§ **WHAT TO DO**: In the listing below, identify each line with the word "printer" and return those lines.

-- INPUT follows --

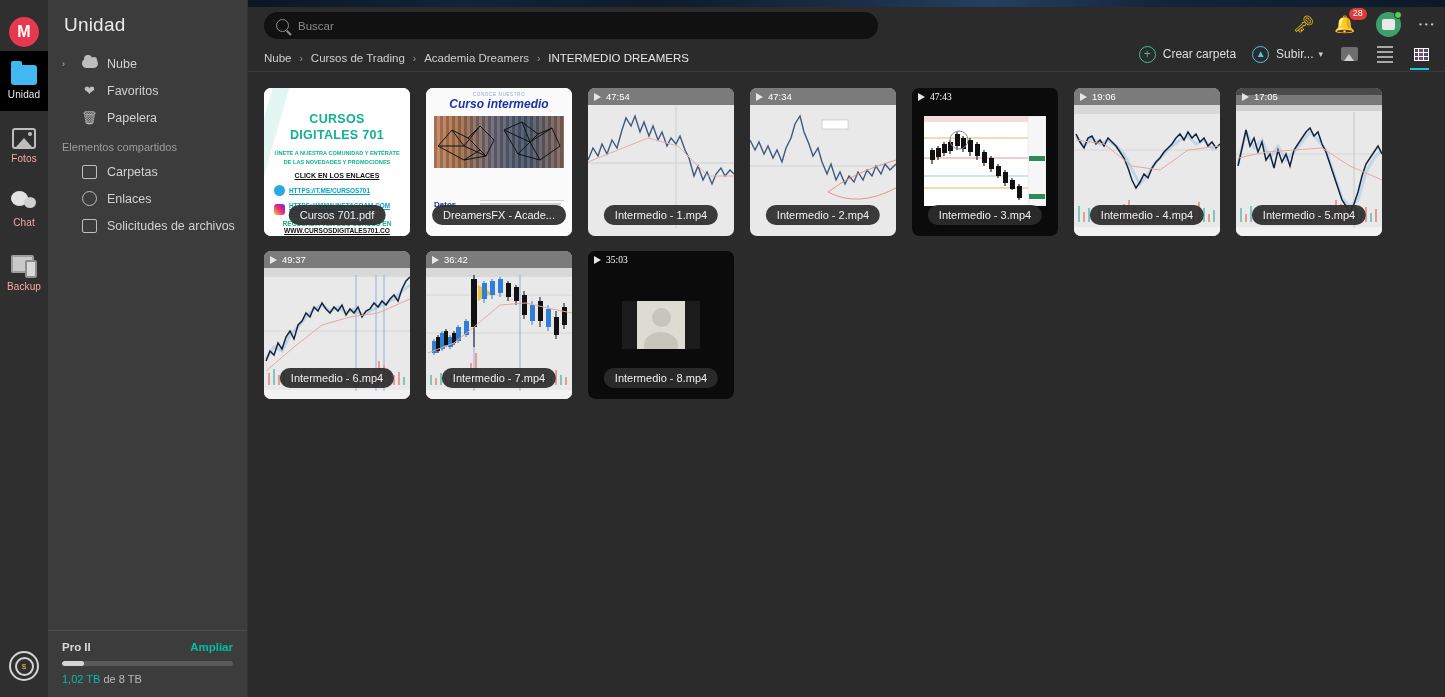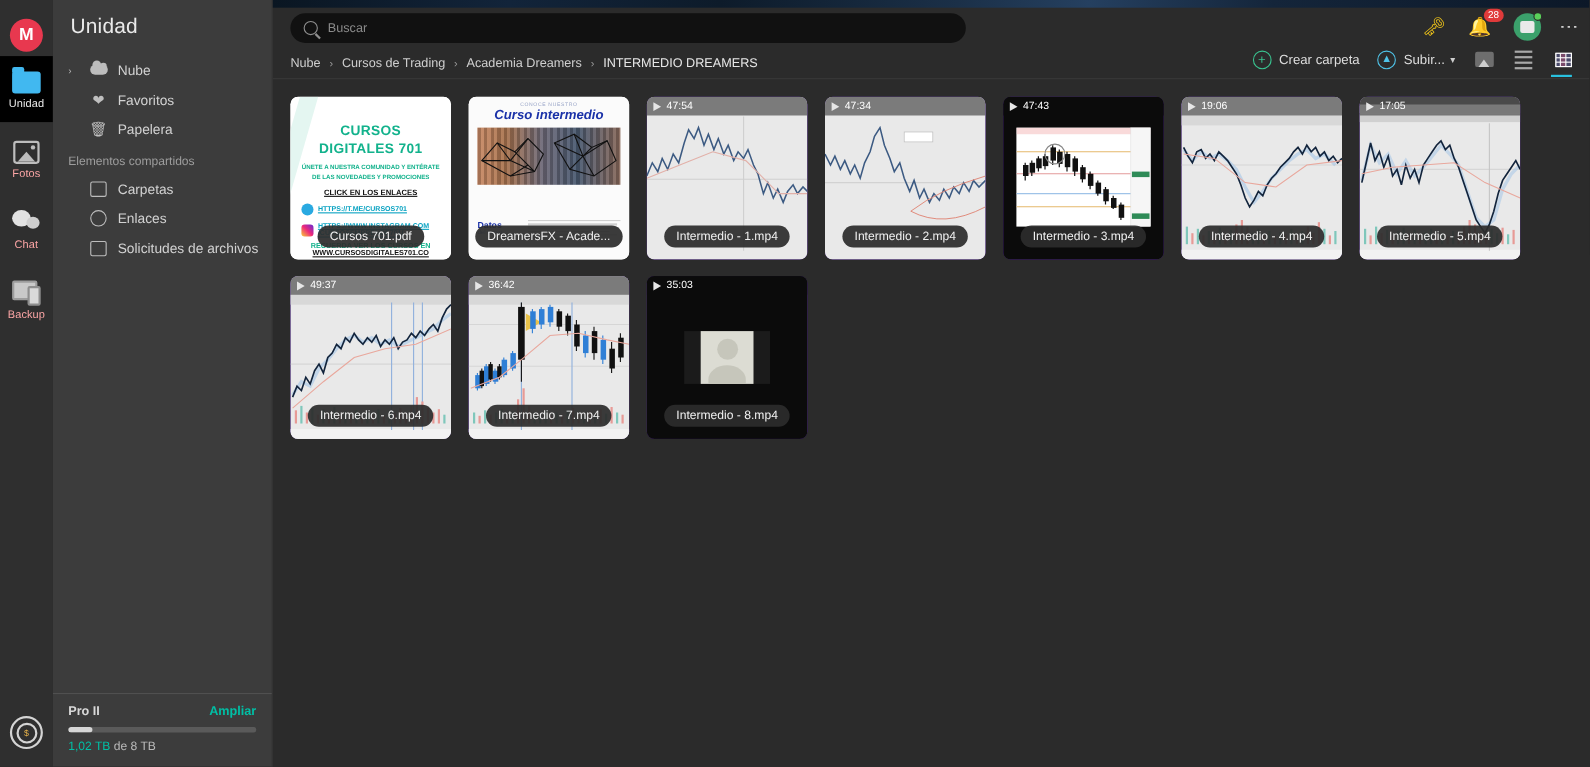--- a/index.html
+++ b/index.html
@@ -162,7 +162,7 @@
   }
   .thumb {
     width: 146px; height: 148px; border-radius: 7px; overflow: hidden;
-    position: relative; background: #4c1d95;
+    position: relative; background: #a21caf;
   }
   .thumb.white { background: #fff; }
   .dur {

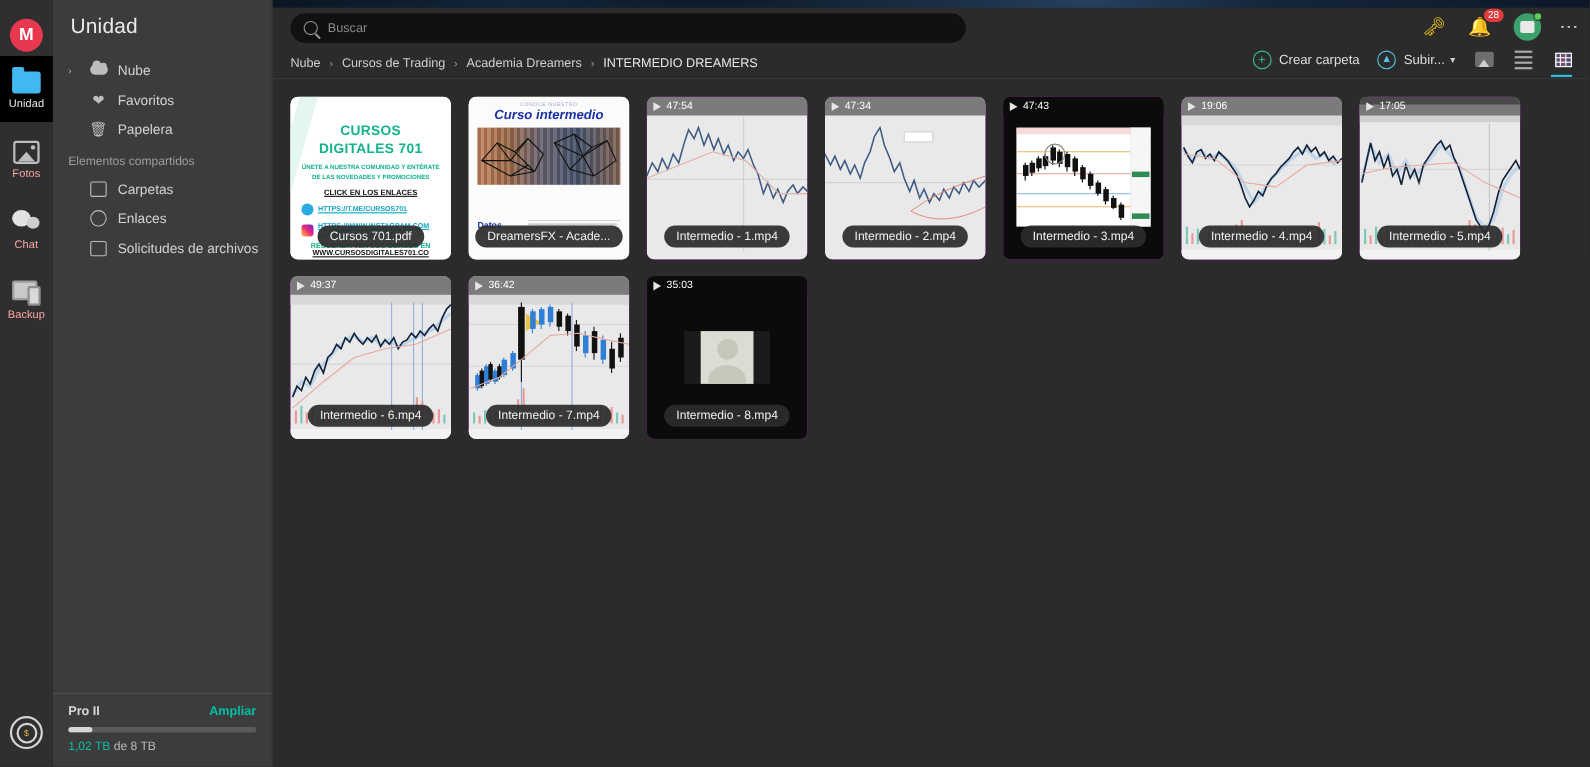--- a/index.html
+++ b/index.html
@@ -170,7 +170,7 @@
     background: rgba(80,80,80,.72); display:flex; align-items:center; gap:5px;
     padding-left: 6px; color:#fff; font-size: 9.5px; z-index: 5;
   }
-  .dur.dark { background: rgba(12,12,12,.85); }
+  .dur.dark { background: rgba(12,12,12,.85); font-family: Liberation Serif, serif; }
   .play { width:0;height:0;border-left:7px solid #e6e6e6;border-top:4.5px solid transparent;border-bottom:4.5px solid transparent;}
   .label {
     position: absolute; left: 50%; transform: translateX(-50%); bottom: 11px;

-- INPUT concluded --
-- INPUT follows --

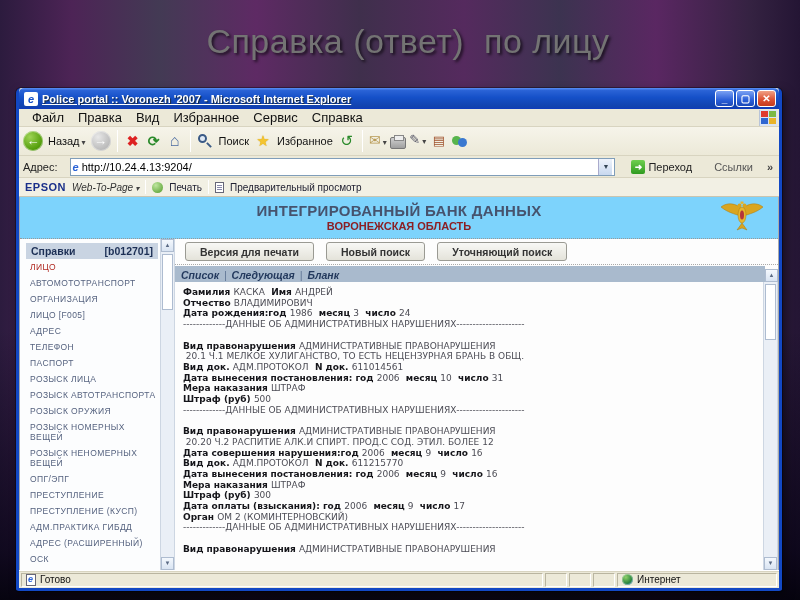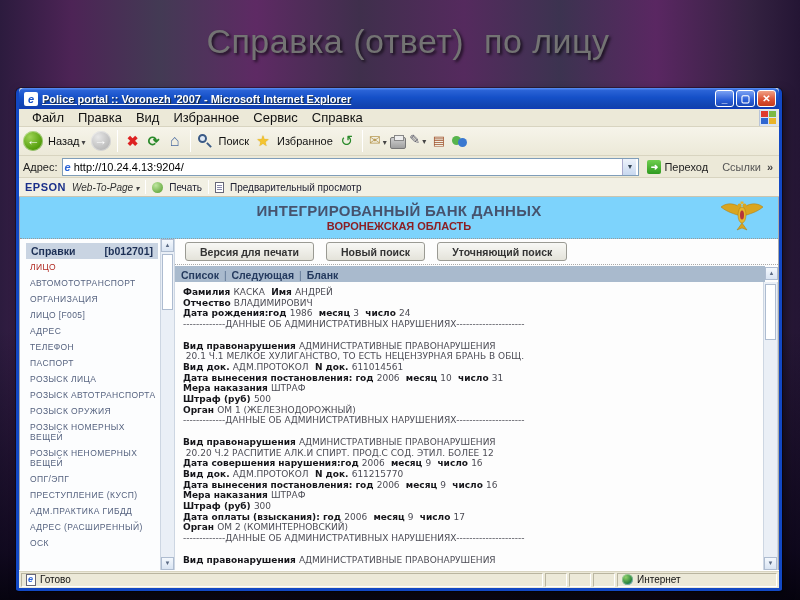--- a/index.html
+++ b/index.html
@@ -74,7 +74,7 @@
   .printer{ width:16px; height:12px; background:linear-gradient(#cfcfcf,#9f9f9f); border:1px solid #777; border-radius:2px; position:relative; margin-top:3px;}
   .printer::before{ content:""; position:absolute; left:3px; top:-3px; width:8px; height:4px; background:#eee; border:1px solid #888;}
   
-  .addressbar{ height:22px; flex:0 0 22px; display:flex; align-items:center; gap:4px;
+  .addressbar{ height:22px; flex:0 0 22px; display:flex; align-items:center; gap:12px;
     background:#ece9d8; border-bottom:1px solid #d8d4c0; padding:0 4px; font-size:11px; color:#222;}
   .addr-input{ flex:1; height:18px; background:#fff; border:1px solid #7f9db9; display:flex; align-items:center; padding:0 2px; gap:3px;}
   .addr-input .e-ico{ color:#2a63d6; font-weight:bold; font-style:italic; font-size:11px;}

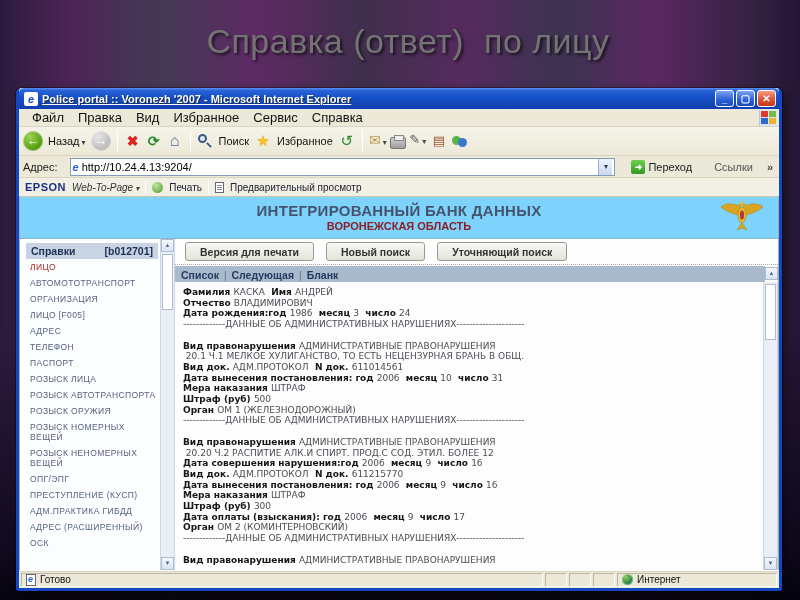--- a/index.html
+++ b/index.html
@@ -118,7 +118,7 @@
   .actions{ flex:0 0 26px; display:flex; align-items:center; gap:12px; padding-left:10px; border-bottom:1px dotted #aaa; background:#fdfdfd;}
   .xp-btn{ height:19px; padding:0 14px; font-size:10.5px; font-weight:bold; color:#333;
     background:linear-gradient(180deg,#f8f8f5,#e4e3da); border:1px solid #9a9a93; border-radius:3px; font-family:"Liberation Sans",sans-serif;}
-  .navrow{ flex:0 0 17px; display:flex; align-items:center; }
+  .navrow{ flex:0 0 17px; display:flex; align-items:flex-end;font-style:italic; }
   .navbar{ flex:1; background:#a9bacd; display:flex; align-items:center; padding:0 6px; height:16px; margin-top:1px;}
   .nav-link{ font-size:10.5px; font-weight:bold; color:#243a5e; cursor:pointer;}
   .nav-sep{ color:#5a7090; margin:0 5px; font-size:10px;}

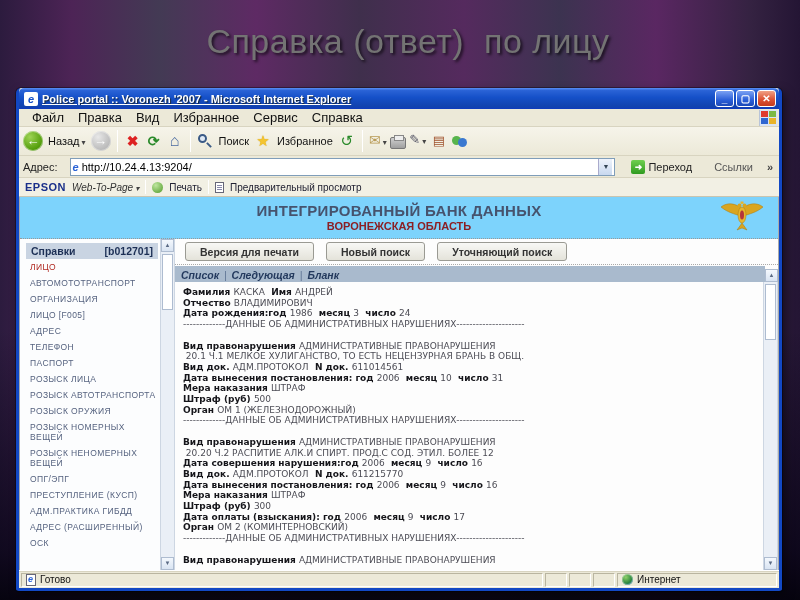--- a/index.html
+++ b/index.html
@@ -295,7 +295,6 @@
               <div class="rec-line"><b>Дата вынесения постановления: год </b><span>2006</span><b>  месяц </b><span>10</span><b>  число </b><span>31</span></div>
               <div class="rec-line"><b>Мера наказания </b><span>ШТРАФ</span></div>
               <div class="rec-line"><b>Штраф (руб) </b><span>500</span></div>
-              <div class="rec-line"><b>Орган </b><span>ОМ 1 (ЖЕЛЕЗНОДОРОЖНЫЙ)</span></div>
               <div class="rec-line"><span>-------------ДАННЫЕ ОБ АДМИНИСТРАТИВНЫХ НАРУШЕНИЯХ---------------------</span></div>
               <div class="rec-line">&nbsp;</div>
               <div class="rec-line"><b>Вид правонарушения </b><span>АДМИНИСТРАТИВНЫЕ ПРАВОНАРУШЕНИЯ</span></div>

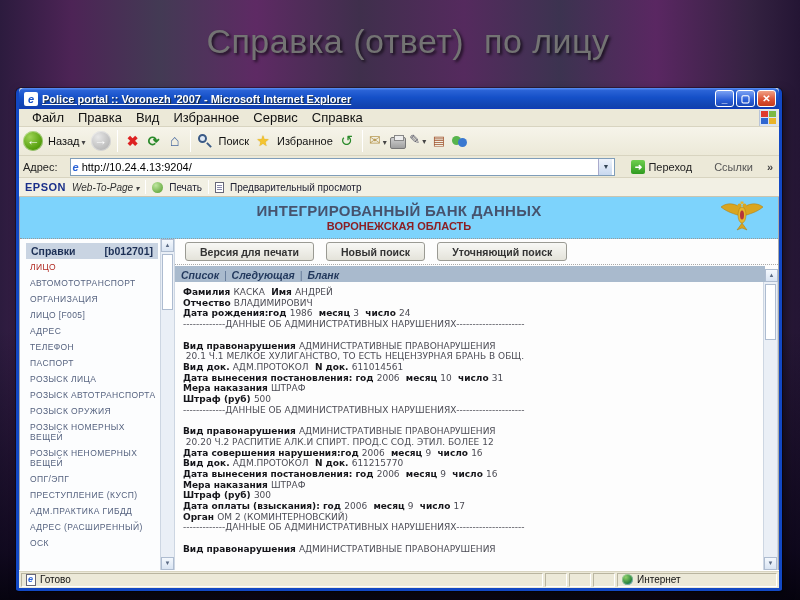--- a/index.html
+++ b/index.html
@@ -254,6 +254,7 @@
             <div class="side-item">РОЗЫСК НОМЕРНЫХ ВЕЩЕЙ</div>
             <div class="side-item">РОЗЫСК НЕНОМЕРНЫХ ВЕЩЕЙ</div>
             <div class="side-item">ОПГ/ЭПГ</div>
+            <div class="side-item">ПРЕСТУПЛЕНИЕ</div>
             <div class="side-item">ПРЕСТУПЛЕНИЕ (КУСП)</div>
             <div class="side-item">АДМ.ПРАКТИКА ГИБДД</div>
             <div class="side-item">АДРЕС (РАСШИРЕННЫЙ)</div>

-- INPUT concluded --

§ **TASK RESPONSE**:
   .printer{ width:16px; height:12px; background:linear-gradient(#cfcfcf,#9f9f9f); border:1px solid #777; border-radius:2px; position:relative; margin-top:3px;}
   .printer::before{ content:""; position:absolute; left:3px; top:-3px; width:8px; height:4px; background:#eee; border:1px solid #888;}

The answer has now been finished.